Venus-Jupiter

Venus has been overhauling Jupiter. The two brightest planets will be at conjunction on June 9.

Here is the after-sunset scene nearest to the time of the conjunction for an American location.

Venus-Jupiter conjunctions occur almost every year. The topic is explained, with tables of dates, in pages 82-87 of our book Venus: a Longer View.

To compare the 2026 conjunction with the previous and next:

2025 Aug 12 Venus 0.86° S of Jupiter; 36° from Sun in morning sky
2026 Jun  9 Venus 1.6° N of Jupiter; 37° from Sun in evening sky
2027 Aug 25 Venus 0.53° N of Jupiter; 4° from Sun in evening sky

2026 has the advantage of being in the evening sky, and much farther out from the Sun than in 2027. It is not such a close “double star” as either of the others.

The two planets are at the time shining at -4.0 and -1.9 on the logarithmic magnitude scale, which mean that in combination they are like a star of magnitude -4.15.

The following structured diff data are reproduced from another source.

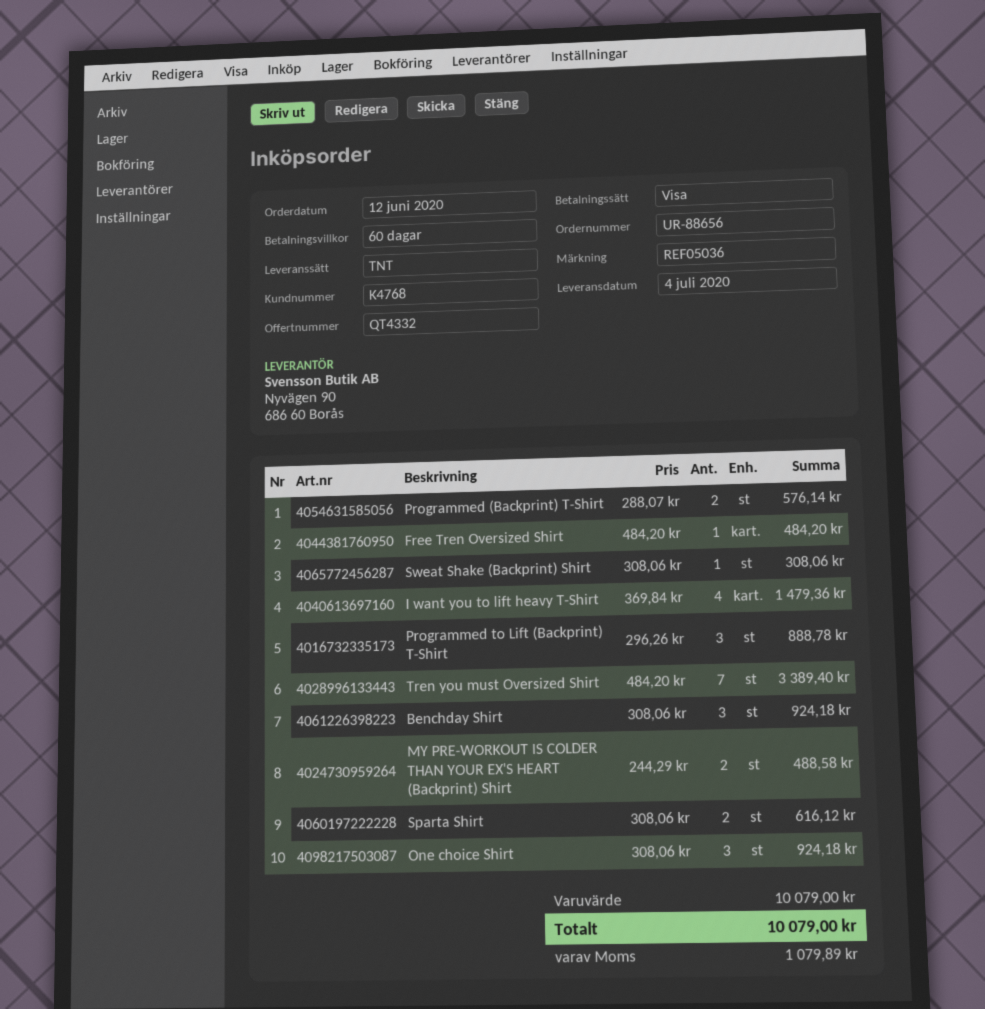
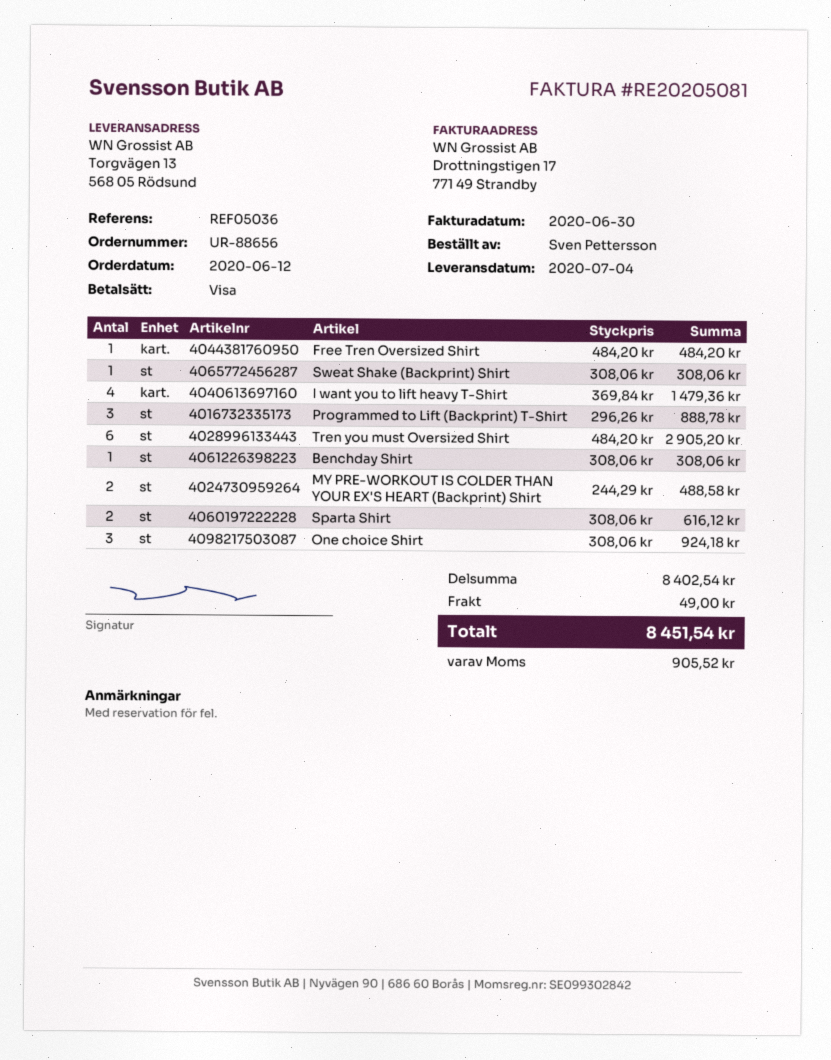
Programmed (Backprint) T-Shirt: 2 x 288.07 = 576.14 -> none
Tren you must Oversized Shirt: 7 x 484.20 = 3389.40 -> 6 x 484.20 = 2905.20
Benchday Shirt: 3 x 308.06 = 924.18 -> 1 x 308.06 = 308.06
subtotal: 10079.00 -> 8402.54
shipping: none -> 49.00
tax: 1079.89 -> 905.52
total: 10079.00 -> 8451.54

In this space view, the dashed line is the vernal equinox direction, longitude 0. The viewpoint is 6 AU (astronomical unit, the Sun-Earth distance, about 150 million kilometers or 93 million miles)from the Sun, and at latitude 15° north of the ecliptic plane. The Sun is exaggerated 5 times in size, the inner planets 300 times, Jupiter 50 times. The paths of the planes are shown in June; and the sight-lines from Earth to Venus and Jupiter at June 9.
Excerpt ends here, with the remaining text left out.